*ACTIVITY:* Give the number of lines in the data that hold the string "quantity". Nothing else is needed.

Content revision data:
-.-.-

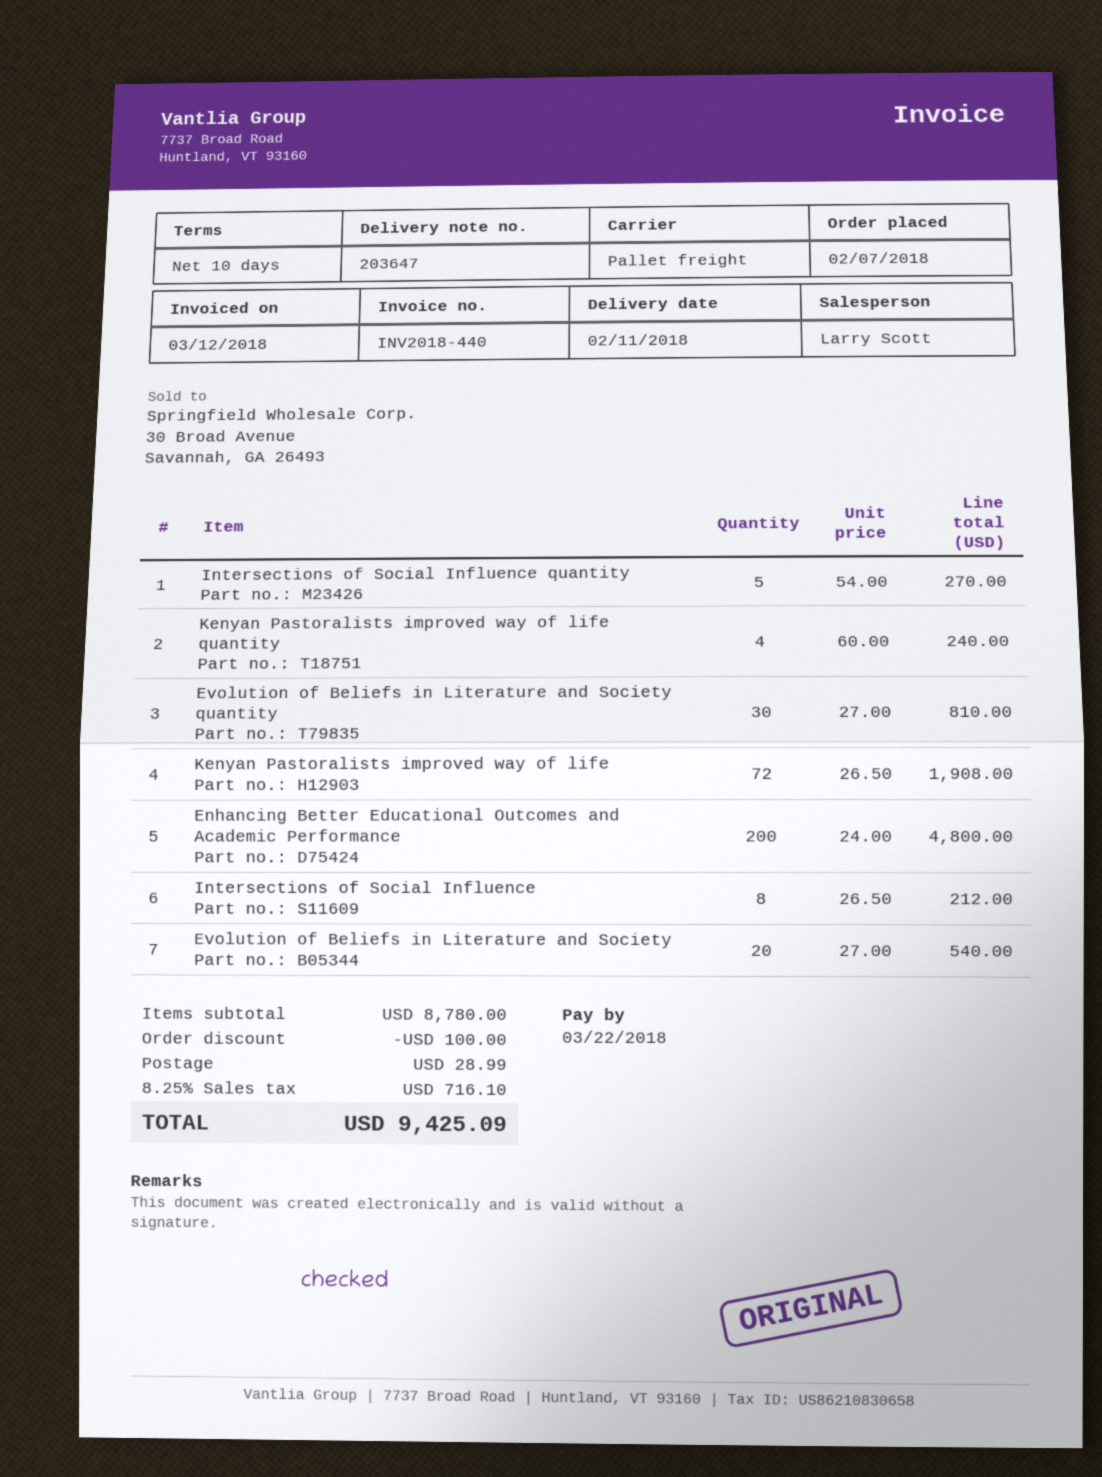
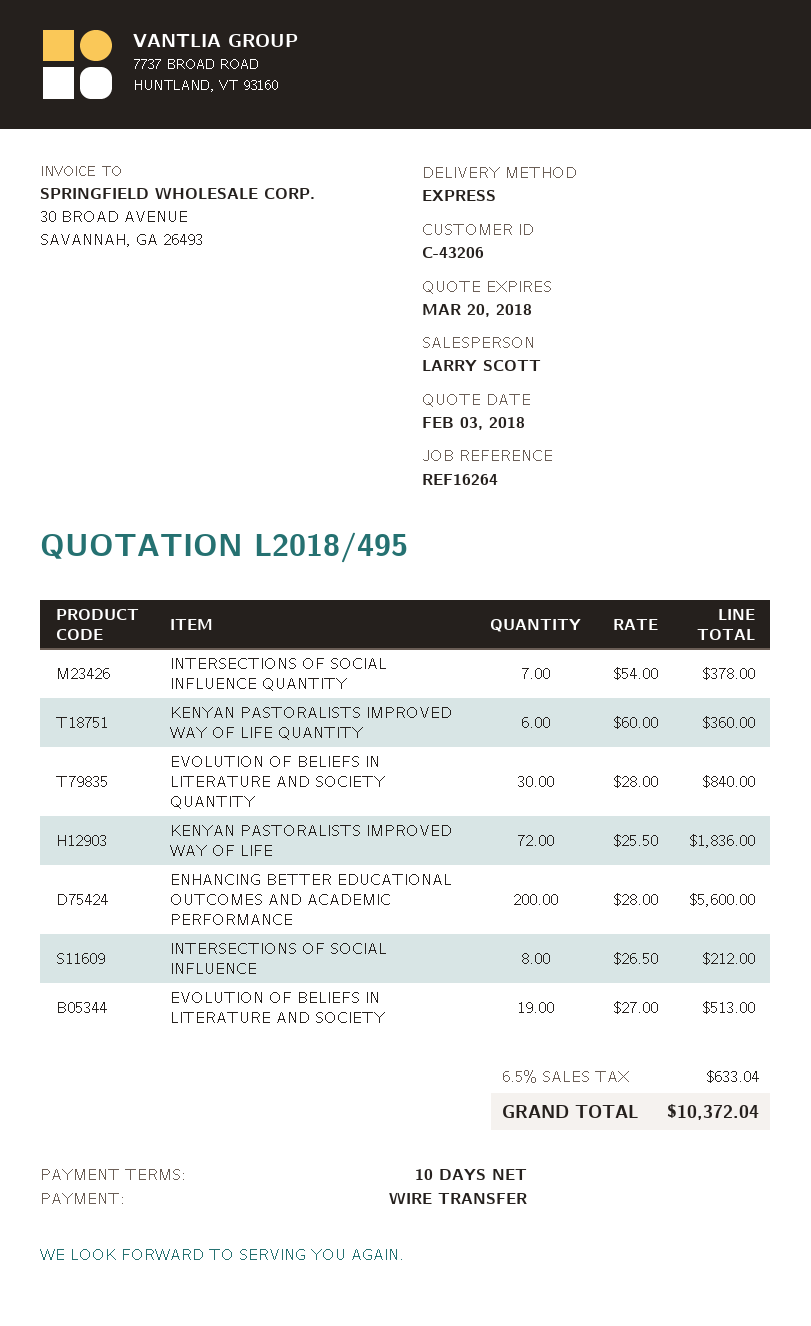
shipping method: pallet freight -> express
Intersections of Social Influence quantity: 5 x 54.00 = 270.00 -> 7 x 54.00 = 378.00
Kenyan Pastoralists improved way of life quantity: 4 x 60.00 = 240.00 -> 6 x 60.00 = 360.00
Evolution of Beliefs in Literature and Society quantity: 30 x 27.00 = 810.00 -> 30 x 28.00 = 840.00
Kenyan Pastoralists improved way of life: 72 x 26.50 = 1908.00 -> 72 x 25.50 = 1836.00
Enhancing Better Educational Outcomes and Academic Performance: 200 x 24.00 = 4800.00 -> 200 x 28.00 = 5600.00
Evolution of Beliefs in Literature and Society: 20 x 27.00 = 540.00 -> 19 x 27.00 = 513.00
discount: 100.00 -> none
shipping: 28.99 -> none
tax: 8.25% = 716.10 -> 6.5% = 633.04
total: 9425.09 -> 10372.04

-.-.-

*OUTPUT BELOW:* 3